CBC members tried to gauge which candidate they would have the most bargaining power with. Georgia Representative and CBC Member John Lewis retreated from his support of Senator Hillary Clinton, after his constituency showed an overwhelming preference for Obama. Lewis’s shift highlights the extent to which the brokerage politics of the CBC and so many of the black political leadership held over from the Civil Rights Era is often out of sync with the needs and desires of the black electorate.

Ironically, it is that same electorate, having grown significantly during Obama’s campaign, which may hold the key to groups like the CBC, NAACP and the Urban League maintaining their relevancy.

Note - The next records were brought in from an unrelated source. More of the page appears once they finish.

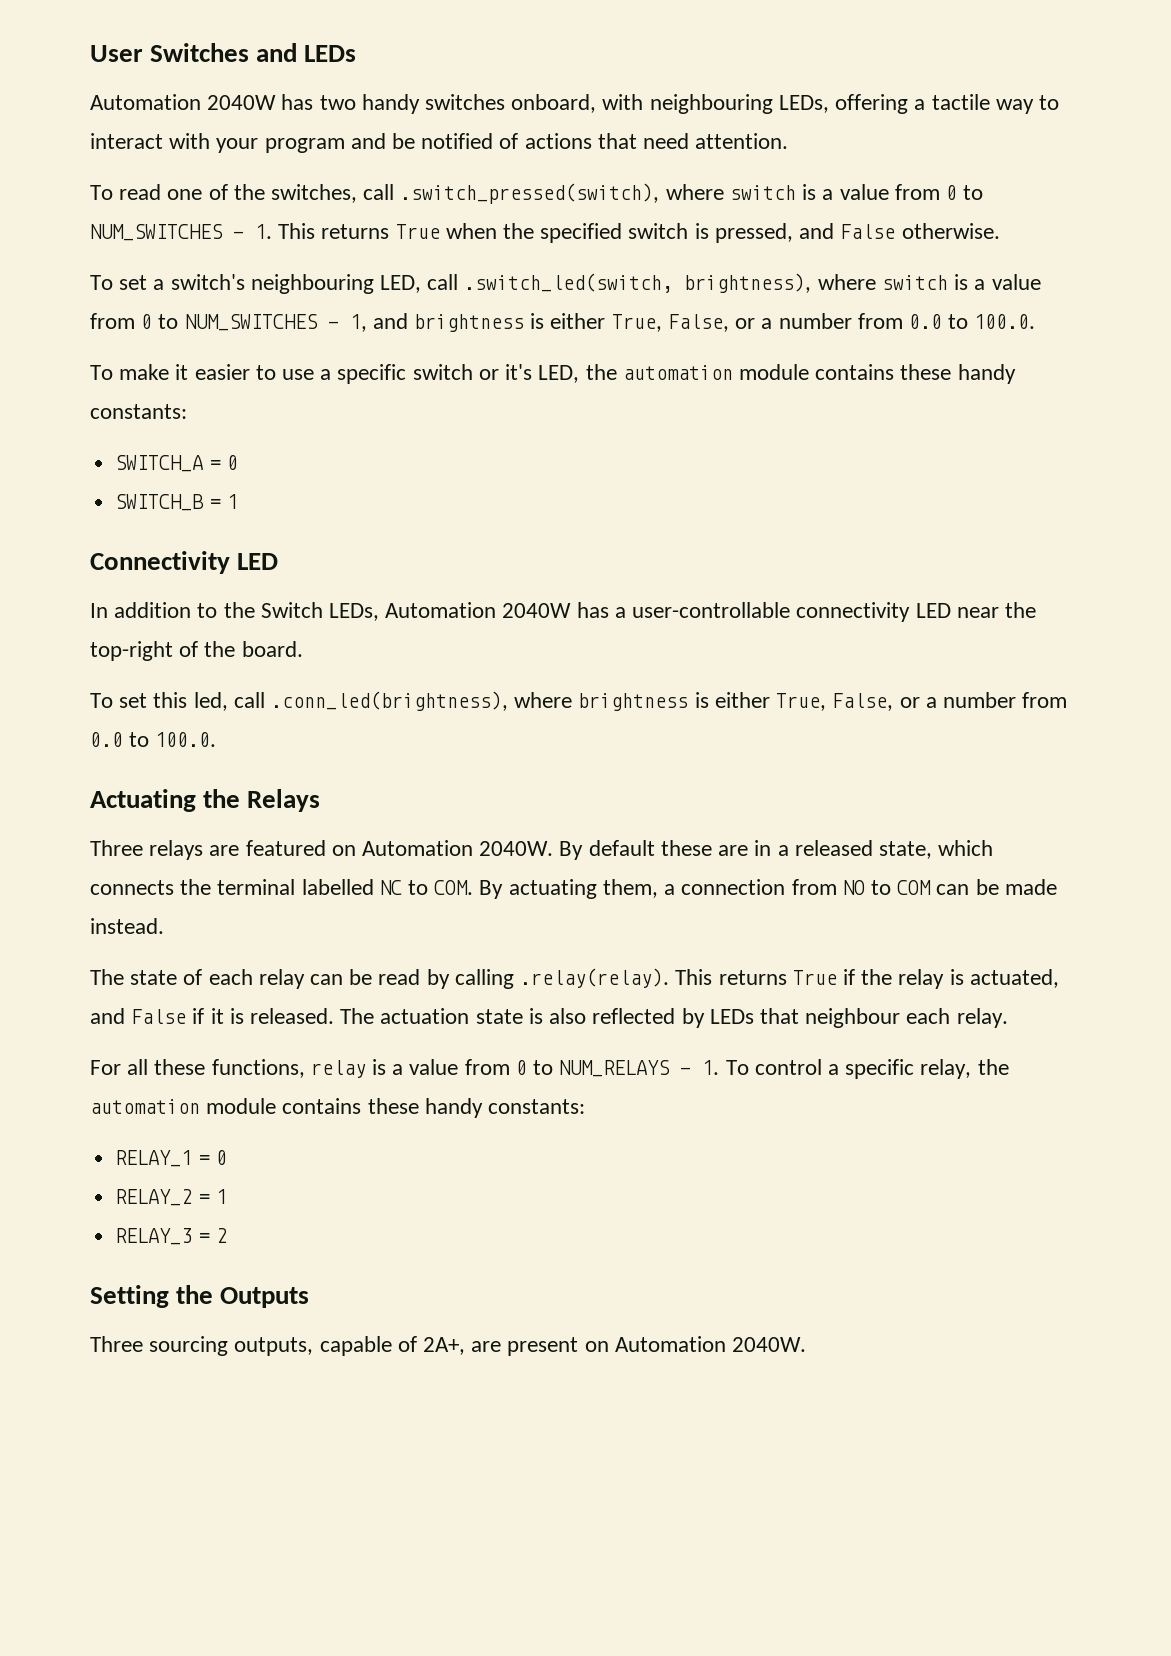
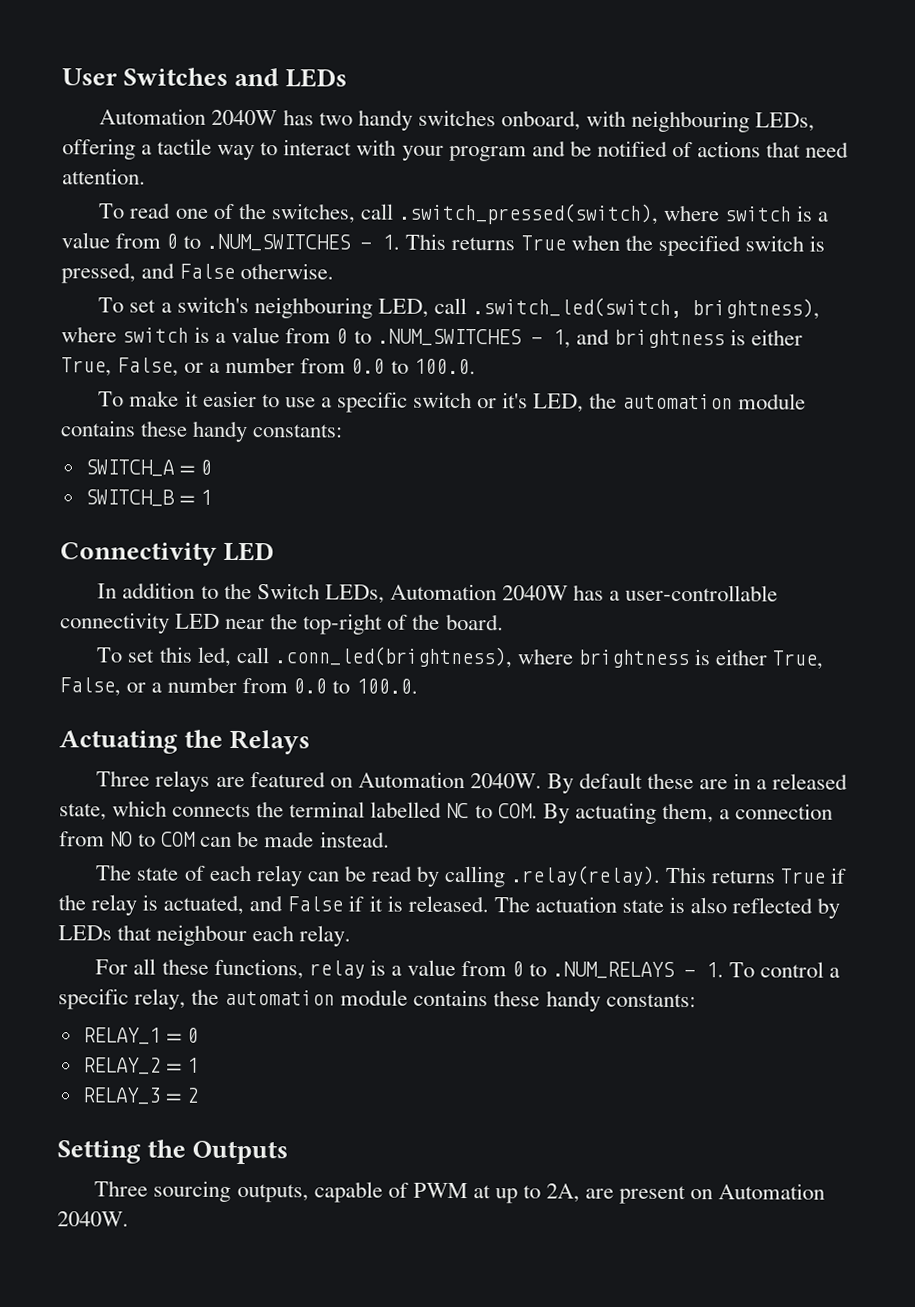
- To read one of the switches, call .switch_pressed(switch), where switch is a value from 0 to NUM_SWITCHES - 1. This returns True when the specified switch is pressed, and False otherwise.
+ To read one of the switches, call .switch_pressed(switch), where switch is a value from 0 to .NUM_SWITCHES - 1. This returns True when the specified switch is pressed, and False otherwise.
- To set a switch's neighbouring LED, call .switch_led(switch, brightness), where switch is a value from 0 to NUM_SWITCHES - 1, and brightness is either True, False, or a number from 0.0 to 100.0.
+ To set a switch's neighbouring LED, call .switch_led(switch, brightness), where switch is a value from 0 to .NUM_SWITCHES - 1, and brightness is either True, False, or a number from 0.0 to 100.0.
- For all these functions, relay is a value from 0 to NUM_RELAYS - 1. To control a specific relay, the automation module contains these handy constants:
+ For all these functions, relay is a value from 0 to .NUM_RELAYS - 1. To control a specific relay, the automation module contains these handy constants:
- Three sourcing outputs, capable of 2A+, are present on Automation 2040W.
+ Three sourcing outputs, capable of PWM at up to 2A, are present on Automation 2040W.

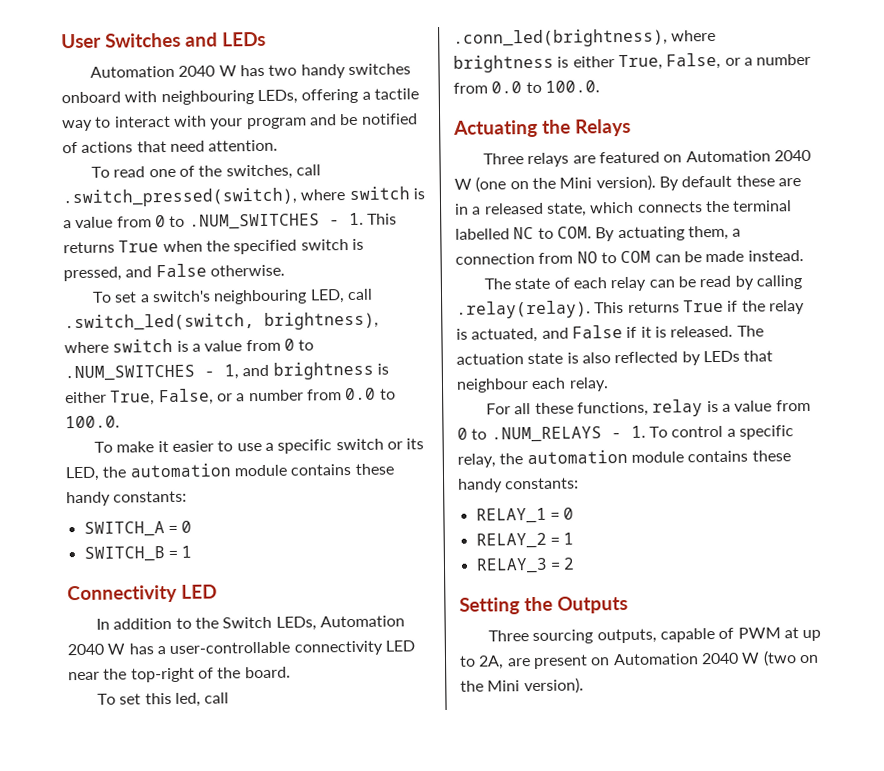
- Automation 2040W has two handy switches onboard, with neighbouring LEDs, offering a tactile way to interact with your program and be notified of actions that need attention.
+ Automation 2040 W has two handy switches onboard with neighbouring LEDs, offering a tactile way to interact with your program and be notified of actions that need attention.
- To make it easier to use a specific switch or it's LED, the automation module contains these handy constants:
+ To make it easier to use a specific switch or its LED, the automation module contains these handy constants:
- In addition to the Switch LEDs, Automation 2040W has a user-controllable connectivity LED near the top-right of the board.
+ In addition to the Switch LEDs, Automation 2040 W has a user-controllable connectivity LED near the top-right of the board.
- Three relays are featured on Automation 2040W.
+ Three relays are featured on Automation 2040 W (one on the Mini version).
- Three sourcing outputs, capable of PWM at up to 2A, are present on Automation 2040W.
+ Three sourcing outputs, capable of PWM at up to 2A, are present on Automation 2040 W (two on the Mini version).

Ever the pragmatist and as someone whose campaign was intent on bringing together the traditional democratic base with independents and centrist Republicans, there’s little doubt that Obama will govern from the center of the political spectrum. Despite the rhetoric of the campaign, there’s little evidence that Obama is a true political progressive,.

Yet the coalition of new voters, African-Americans, Latina (o), Chicana (o) and young voters that made Obama’s candidacy possible represents one of the most progressive coalitions that we’ve seen since the Vietnam War Era-a coalition that is emboldened by working class and middle income voters who are in dire need of a radical redress of their economic conditions.

Obama showed a particular disdain throughout his 21-month campaign with being thought of as a black candidate or as a broker for black issues. The President-Elect will likely show the same disdain for a black political establishment wholly wedded to the race politics of a quarter century ago.

If the NAACP, National Urban League and Congressional Black Caucus aim to remain relevant in the future, it is this new coalition of progressives that they will need to provide leadership for, taking advantage of the political will that Obama’s campaign has generated.

How do groups like the NAACP and Urban league play a leadership role in a broad progressive movement-in which race is only part of a broader platform centered on traditional issues of social justice (policing, incarceration rates, equitable wages), tax relief for middle income families, a repeal of No Child Left Behind and what Van Jones, in the name of the Green Industry, calls Eco-equity?

Can these organizations speak to these issues with the understanding that any redress directed at the black community has historically and invariably affected a larger segment of the nation?

In the case of the Congressional Black Caucus, can they move beyond a politics of brokerage to form the real progressive wing of the Democratic Party?

One step might be to revaluate membership in the CBC, which historically has been limited to black members. Obama’s own identity raises interesting questions about the fluidity of racial identity, but, more specifically, wouldn’t those black constituents of white representatives whose districts are primarily black or Latina (o), be better served by caucusing with the Congressional Black Caucus?

After years of positioning themselves to make back-room deals that are often at odds with their constituencies, groups like the NAACP, the National Urban League and the Congressional Black Causes have a real responsibility to trouble the political waters; in fact this historic moment demands that they corral the powerful wave that swept the first African-American into the Oval Office for the benefit of the very coalition that made it possible-if not their own continuing relevance.